Westmeath County Council this week approved a budget of €129.4 million for 2026.

Major rates changes agreed in Westmeath County Council budget

At its annual budget meeting on Monday, the members of Westmeath County Council approved a 10% commercial rates increase for next year - though the local authority argued that increased grant supports meant most small and medium-sized businesses would see their rates bills go down rather than up in 2026.

The council said larger businesses would pay more in commercial rates next year, and that these additional revenues were needed to support the county's strategic infrastructure programme.

The General Annual Rate on Valuation (ARV) - the multiplier figure which is used to calculate commercial rates bills - has been set at 0.2134 in Westmeath next year, which is lower than neighbouring counties: Longford (0.2647), Roscommon (0.2362), Laois (0.2217) and Offaly (0.2198).

That ARV represents a rates increase of 10 per cent from last year's figure.

However, council members were told by chief executive, Barry Kehoe, that an increase in the Commercial Rates Grants Scheme for businesses with rates bills under €5,500 meant that 80% of businesses in the county would actually see their rates bills reduce slightly.

The council said the grants available to small and medium-sized businesses under the Commercial Rates Grant Scheme were being increased from 6% to 15%, with the maximum grant rising from €300 to €825.

It said this change was brought in "at the request of the elected members, who are keen to see small and medium-sized businesses protected from any increase" in their rates liabilities.

Before this week, there had been no increase in the commercial rates multiplier in the county since 2020.

At the meeting in Mullingar, a budget of €129.4 million was adopted by the members of Westmeath County Council for 2026.

The €129m figure is made up of €65.4m in State grants, €14.3m from the local property tax, €20.5m from rates, and the final €29.2m from other sources

The budget figures include the increased revenue arising from the council’s earlier decision to increase the Local Property Tax (LPT) by 15% for 2026, which will bring the authority’s LPT allocation to €14.33 million, which includes €5.72 million in equalisation funding due to the county’s below-baseline LPT yield.

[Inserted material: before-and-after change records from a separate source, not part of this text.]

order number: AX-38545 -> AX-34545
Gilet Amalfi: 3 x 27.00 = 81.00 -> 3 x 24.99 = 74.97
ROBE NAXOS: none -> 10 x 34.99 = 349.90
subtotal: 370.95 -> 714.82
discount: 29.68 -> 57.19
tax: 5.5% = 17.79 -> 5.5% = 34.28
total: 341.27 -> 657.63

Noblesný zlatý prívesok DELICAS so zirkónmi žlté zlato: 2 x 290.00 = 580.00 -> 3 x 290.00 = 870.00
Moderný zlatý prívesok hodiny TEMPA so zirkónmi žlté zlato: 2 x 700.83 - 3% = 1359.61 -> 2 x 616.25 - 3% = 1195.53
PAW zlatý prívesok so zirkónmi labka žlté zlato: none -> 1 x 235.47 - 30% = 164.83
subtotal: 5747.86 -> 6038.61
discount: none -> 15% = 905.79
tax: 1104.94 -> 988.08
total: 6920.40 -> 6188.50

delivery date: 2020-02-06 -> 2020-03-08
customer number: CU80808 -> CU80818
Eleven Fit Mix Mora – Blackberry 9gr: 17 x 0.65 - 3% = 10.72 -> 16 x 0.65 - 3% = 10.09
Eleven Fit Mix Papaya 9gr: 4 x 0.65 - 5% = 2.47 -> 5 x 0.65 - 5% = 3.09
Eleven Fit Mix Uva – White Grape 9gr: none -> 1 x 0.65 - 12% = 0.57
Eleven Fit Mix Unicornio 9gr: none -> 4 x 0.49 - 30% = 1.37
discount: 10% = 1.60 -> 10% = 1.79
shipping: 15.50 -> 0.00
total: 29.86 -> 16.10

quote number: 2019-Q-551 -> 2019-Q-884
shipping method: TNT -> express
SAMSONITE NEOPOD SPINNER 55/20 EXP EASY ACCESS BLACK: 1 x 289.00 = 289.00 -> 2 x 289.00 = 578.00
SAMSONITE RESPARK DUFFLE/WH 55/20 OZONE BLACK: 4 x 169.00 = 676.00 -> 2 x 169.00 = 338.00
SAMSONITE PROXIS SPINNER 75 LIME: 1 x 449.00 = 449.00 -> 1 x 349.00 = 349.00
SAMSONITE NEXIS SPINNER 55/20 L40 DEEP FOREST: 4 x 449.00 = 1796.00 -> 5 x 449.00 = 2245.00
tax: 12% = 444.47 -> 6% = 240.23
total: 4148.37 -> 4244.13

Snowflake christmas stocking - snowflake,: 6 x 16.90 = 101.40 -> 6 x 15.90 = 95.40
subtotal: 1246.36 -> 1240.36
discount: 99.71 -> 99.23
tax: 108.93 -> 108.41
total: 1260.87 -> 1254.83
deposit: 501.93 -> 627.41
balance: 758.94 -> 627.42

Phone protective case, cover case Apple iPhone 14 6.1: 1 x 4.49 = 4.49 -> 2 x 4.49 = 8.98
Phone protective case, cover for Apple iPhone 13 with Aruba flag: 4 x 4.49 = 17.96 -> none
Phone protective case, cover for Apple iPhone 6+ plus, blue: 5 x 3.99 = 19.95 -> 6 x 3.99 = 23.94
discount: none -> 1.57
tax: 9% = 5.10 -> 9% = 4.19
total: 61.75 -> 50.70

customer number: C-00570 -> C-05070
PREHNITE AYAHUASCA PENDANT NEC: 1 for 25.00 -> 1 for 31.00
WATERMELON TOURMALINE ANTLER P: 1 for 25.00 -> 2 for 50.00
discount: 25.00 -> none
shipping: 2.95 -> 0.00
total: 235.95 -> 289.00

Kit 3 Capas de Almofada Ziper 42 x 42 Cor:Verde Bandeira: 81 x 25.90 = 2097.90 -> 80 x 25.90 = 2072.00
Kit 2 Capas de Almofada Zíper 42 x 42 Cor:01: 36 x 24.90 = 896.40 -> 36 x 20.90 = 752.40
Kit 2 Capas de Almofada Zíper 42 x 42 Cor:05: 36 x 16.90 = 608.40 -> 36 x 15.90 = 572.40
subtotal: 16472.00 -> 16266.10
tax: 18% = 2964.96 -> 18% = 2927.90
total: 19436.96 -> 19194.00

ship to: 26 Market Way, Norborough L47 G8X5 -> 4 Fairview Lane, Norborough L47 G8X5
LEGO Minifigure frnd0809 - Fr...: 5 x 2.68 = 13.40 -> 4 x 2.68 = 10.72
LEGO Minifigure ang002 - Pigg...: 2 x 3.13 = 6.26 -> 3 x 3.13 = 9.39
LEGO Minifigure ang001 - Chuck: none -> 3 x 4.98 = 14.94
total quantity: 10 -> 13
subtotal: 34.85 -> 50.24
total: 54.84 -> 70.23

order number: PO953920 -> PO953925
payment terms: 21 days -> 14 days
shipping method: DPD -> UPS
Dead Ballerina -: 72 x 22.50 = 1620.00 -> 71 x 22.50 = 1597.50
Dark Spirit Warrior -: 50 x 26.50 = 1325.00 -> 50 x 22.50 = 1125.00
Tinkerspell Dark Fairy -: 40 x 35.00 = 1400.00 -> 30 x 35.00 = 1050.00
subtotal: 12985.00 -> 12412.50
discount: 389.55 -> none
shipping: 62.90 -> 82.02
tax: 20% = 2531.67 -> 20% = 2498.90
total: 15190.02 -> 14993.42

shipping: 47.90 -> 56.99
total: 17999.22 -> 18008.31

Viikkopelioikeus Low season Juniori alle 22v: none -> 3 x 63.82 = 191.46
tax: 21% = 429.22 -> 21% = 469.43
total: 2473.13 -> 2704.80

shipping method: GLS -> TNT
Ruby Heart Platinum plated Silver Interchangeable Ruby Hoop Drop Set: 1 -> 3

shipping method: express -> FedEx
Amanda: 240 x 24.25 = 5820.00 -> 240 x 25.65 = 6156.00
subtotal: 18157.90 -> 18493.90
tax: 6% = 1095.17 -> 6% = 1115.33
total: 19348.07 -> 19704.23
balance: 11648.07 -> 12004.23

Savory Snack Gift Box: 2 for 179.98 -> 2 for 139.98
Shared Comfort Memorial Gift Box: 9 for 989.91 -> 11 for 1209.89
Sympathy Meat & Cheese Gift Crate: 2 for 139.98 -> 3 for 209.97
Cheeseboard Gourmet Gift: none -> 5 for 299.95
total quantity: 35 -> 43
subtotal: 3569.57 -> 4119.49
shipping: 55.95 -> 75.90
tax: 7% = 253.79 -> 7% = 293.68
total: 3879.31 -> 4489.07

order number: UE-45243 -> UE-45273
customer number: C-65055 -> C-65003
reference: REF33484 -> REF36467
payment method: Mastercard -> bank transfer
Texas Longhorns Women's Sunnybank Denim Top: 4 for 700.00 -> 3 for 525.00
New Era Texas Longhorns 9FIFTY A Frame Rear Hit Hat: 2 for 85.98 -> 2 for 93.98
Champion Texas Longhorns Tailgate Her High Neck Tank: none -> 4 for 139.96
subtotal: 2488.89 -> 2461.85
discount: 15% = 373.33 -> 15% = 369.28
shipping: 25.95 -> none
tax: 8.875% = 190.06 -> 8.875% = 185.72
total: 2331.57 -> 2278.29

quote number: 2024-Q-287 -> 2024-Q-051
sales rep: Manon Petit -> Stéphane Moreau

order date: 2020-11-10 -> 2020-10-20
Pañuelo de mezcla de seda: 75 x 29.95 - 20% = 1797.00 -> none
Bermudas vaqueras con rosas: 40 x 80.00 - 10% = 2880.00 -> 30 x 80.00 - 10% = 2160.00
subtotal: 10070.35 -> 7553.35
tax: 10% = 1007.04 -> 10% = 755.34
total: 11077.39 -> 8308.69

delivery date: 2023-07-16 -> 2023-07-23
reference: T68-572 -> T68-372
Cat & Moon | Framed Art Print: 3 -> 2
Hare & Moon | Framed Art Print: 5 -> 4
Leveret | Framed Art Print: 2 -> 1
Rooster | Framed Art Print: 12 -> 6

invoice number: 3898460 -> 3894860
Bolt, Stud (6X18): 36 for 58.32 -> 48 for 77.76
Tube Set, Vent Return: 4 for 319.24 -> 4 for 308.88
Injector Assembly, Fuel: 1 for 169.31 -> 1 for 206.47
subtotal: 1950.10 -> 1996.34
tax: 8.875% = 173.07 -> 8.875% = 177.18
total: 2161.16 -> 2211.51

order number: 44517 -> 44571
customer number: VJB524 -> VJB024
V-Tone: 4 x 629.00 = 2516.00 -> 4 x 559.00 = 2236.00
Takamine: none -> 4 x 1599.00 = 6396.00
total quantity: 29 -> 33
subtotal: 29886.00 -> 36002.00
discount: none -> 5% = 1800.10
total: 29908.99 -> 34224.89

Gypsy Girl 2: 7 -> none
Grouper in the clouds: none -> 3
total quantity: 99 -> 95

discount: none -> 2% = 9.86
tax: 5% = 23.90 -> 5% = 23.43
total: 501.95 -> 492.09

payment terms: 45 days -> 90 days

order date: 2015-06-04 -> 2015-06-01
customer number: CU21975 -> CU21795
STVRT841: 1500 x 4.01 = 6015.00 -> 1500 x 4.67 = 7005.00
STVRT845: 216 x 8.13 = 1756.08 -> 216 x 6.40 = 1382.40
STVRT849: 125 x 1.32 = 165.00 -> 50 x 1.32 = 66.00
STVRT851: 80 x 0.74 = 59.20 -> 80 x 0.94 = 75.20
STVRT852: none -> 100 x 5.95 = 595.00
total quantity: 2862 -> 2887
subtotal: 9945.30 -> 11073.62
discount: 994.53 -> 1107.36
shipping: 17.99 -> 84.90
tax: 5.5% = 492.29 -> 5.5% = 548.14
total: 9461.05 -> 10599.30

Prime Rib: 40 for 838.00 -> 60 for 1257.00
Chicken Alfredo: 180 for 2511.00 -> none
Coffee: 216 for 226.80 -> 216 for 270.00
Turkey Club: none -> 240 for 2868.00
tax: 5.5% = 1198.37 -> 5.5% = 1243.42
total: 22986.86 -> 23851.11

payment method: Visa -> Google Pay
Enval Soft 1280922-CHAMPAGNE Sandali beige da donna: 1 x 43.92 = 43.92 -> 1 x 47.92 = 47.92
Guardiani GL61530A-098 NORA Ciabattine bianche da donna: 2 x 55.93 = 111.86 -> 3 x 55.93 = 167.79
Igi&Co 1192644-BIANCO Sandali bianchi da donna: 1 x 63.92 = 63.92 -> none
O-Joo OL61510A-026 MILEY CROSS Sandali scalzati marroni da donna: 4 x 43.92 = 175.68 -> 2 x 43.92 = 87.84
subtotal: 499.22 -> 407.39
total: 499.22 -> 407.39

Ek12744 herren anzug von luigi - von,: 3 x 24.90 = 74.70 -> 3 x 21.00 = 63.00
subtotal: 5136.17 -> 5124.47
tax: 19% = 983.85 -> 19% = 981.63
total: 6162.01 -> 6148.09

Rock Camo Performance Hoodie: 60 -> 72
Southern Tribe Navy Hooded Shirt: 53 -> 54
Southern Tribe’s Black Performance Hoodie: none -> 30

Members were informed that the council continues to rely heavily on central Government for housing, roads and community programme funding, and the budget notes that “sustained Government support” was essential given the scale of national policy commitments.

Director of finance, Michael Hand, said that the council's budget had risen by €43.2m in the past five years and that the overall increase in the budget for 2026 was €12.2m more than last year's figure of €117.6m.

Housing remains the single largest pressure facing the authority, accounting for €38 million in planned spend next year.

Over 4,232 households in Westmeath currently receive some form of social housing support, whether direct provision, Housing Assistance Payment (HAP), RAS and Leasing schemes, and housing loans. The council also administers housing grants for older people and those with disabilities.

Mr Kehoe told the meeting that the council is on track to deliver 213 new social homes in 2025, with another 351 under construction, but stressed that “much more needs to be done” to meet Westmeath's share of the Government’s new Delivering Homes, Building Communities 2025–2030 strategy.

The policy aims to produce 300,000 homes nationwide by 2030, including 72,000 social units.

Councillors were told that the cost of delivering social housing had risen substantially, with typical construction costs increasing by approximately 40-50% since 2018.

Mr Hand told members that rental income was budgeted to increase by 12.7 per cent, based on the current average rent of €86 per week together with the implementation of a rent review in 2026.

He also revealed that the council had budgeted for 1,052 properties being rented from the private sector.

Transport and roads account for €29.2 million in expenditure next year, with national and regional road maintenance continuing to absorb a significant share of the budget. Over €12.7 million is earmarked for local road reconstruction, surface dressing and improvement works.

Transport Infrastructure Ireland (TII) allocations of €17.8 million support the county's 2026 roads programme, while car parking income is expected to generate €1.98 million.

Recreation and amenity services (€15.2 million) and environmental services (€13 million) are also substantial areas of spend.

A €700,000 provision is included for strategic property acquisition for community and recreational purposes in Athlone, Mullingar and Castlepollard.

Members learned that the council is budgeting for significant payroll pressure in 2026. National pay agreements will contribute to an increase payroll costs by an estimated €7.95 million, funded through an allocation from the Department of Housing, Local Government and Heritage.

The council's figures also revealed that there are currently 366 former employees in receipt of a pension from the council, with a current annual cost of circa €5.3m. The average pension is €14,497 with 269 pensioners in receipt of a pension of less than €20,000 per annum.

The council's budget for 2026 includes enhanced provisions for arts and cultural development, with increased funding for Mullingar Arts Centre, the Dean Crowe Theatre, and other cultural facilities.

The budget also provides for additional staff positions across many departments including to strengthen planning enforcement, expand library services, support regeneration projects, enhance transportation infrastructure and improve corporate services.